Rupert Murdoch, chairman and chief executive officer of News Corp., speaks during a session on day three of the World Economic Forum in Davos, Switzerland, on Friday, Jan. 30, 2009. This year’s meeting, which is titled “Shaping the Post-Crisis World,” runs until Feb. 1. Photographer: Adrian Moser/Bloomberg News

WOW! NewsBusters has this interesting stat:

All the major media companies, driven largely by their Hollywood film and television businesses, have made larger contributions to President Obama than to his rival, former Gov. Mitt Romney, according to the Center for Responsive Politics, a nonprofit, nonpartisan Washington-based research group that publishes the Open Secrets Web site.

The center’s numbers represent donations by a company’s PAC and any employees who listed that company as their employer.

Even companies whose news outlets are often perceived as having a conservative bias have given significantly more money to Mr.
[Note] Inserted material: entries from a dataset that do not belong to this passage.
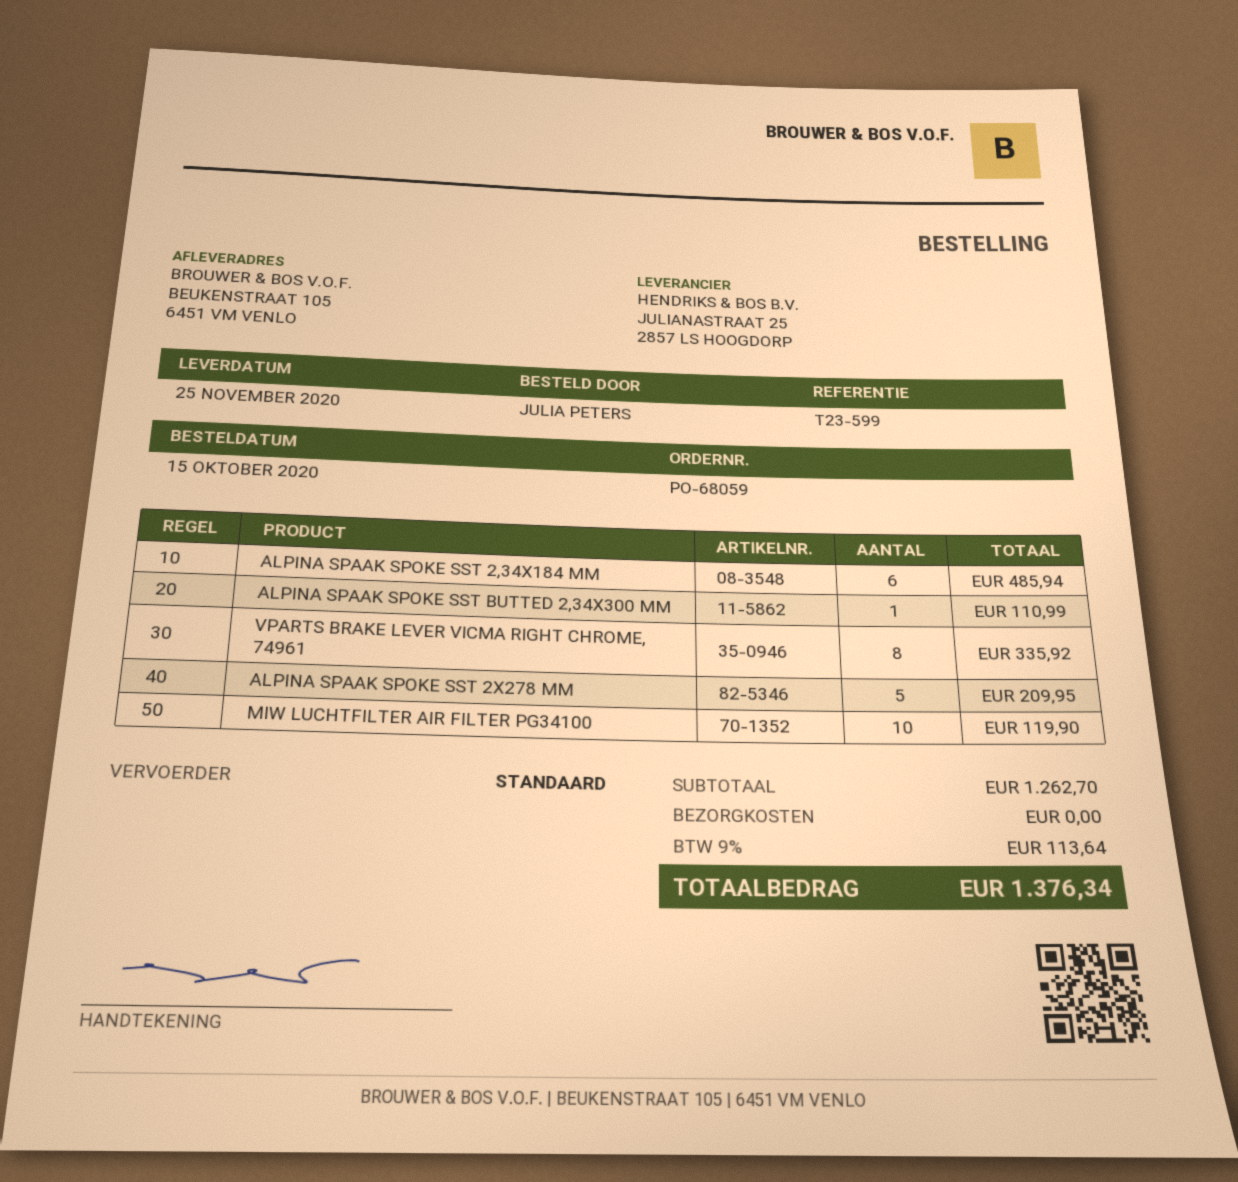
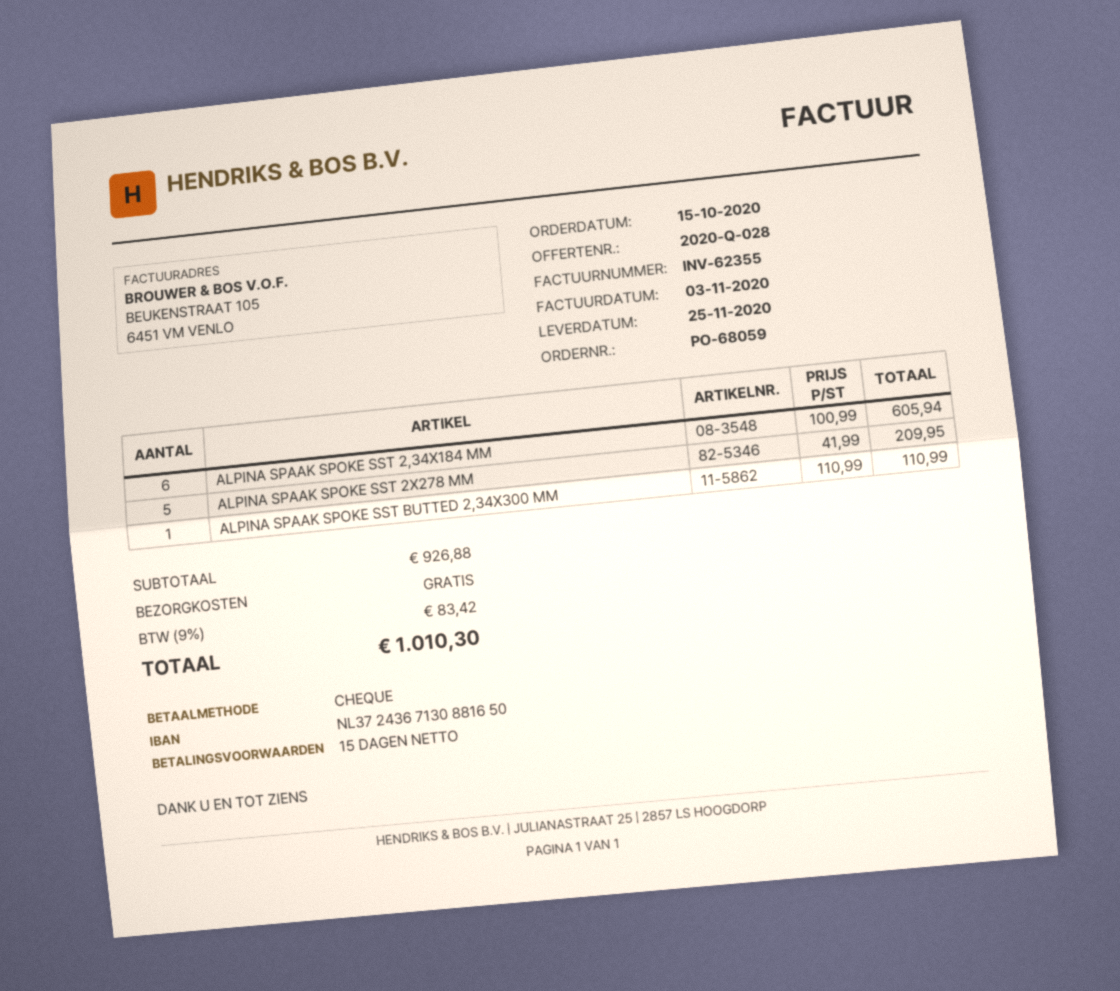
ALPINA SPAAK SPOKE SST 2,34X184 MM: 6 for 485.94 -> 6 for 605.94
VPARTS BRAKE LEVER VICMA RIGHT CHROME, 74961: 8 for 335.92 -> none
MIW LUCHTFILTER AIR FILTER PG34100: 10 for 119.90 -> none
subtotal: 1262.70 -> 926.88
tax: 9% = 113.64 -> 9% = 83.42
total: 1376.34 -> 1010.30

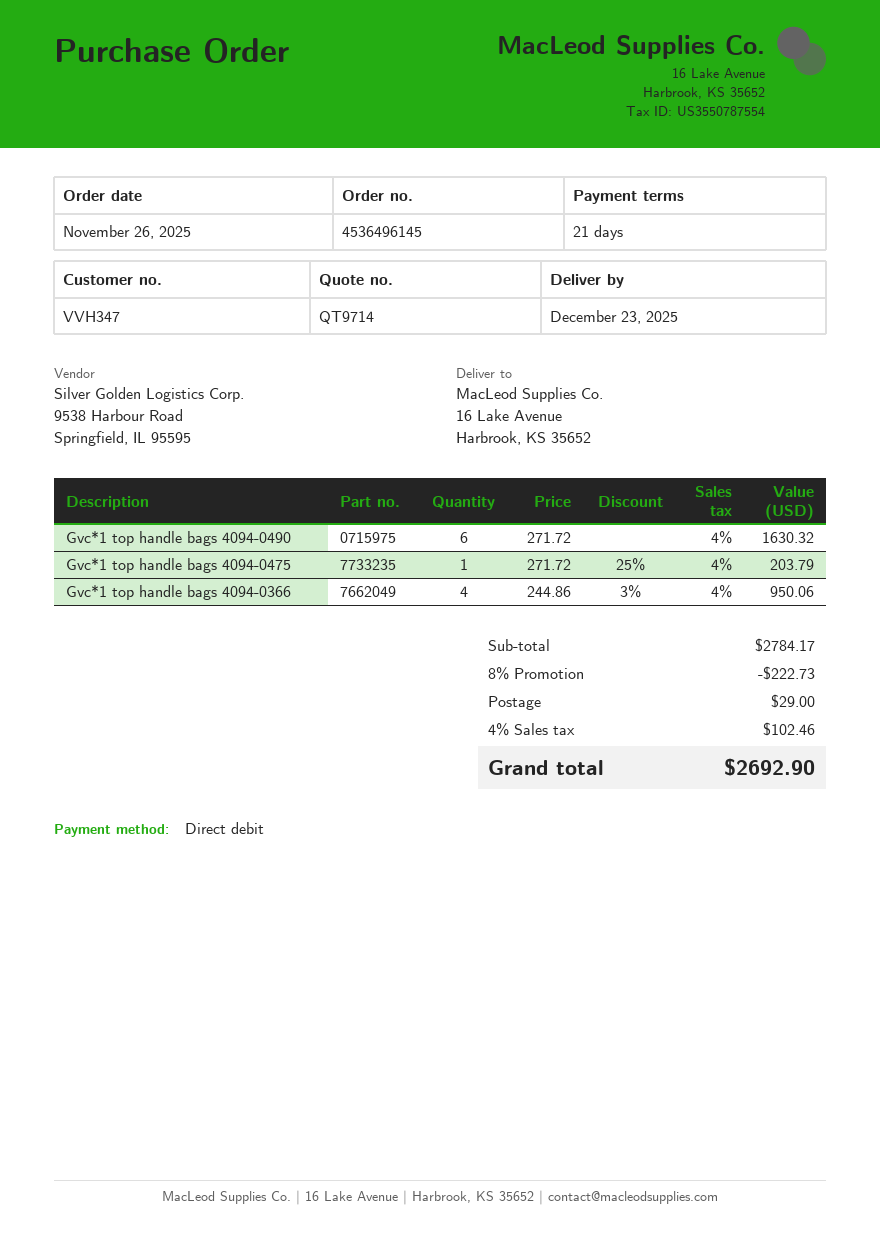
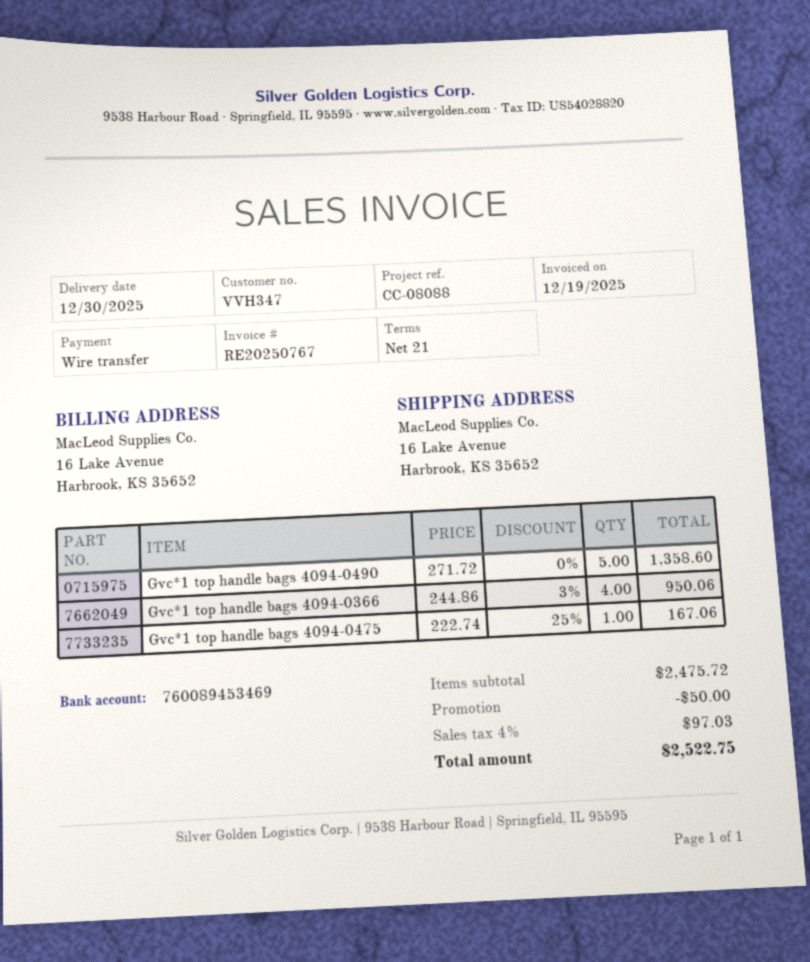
delivery date: 2025-12-23 -> 2025-12-30
payment method: direct debit -> bank transfer
Gvc*1 top handle bags 4094-0490: 6 x 271.72 = 1630.32 -> 5 x 271.72 = 1358.60
Gvc*1 top handle bags 4094-0475: 1 x 271.72 - 25% = 203.79 -> 1 x 222.74 - 25% = 167.06
subtotal: 2784.17 -> 2475.72
discount: 222.73 -> 50.00
shipping: 29.00 -> none
tax: 4% = 102.46 -> 4% = 97.03
total: 2692.90 -> 2522.75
Obama. Rupert Murdoch’s News Corporation, for example, has contributed $58,825 to Mr. Obama’s campaign, compared with $2,750 to Mr. Romney. The conglomerate, which owns Fox News, The Wall Street Journal, The New York Post and the 20th Century Fox studios, gave roughly the same amount to Mr. Romney’s Republican primary competitors Rick Perry and Ron Paul as it did to Mr. Romney.

The report above comes from a New York Times article which amusingly enough turns a story about how media companies donate overwhelmingly to Democrats into a way to bash Rupert Murdoch. That’s not entirely surprising given his ownership of the Wall Street Journal, the Times’s chief competitor.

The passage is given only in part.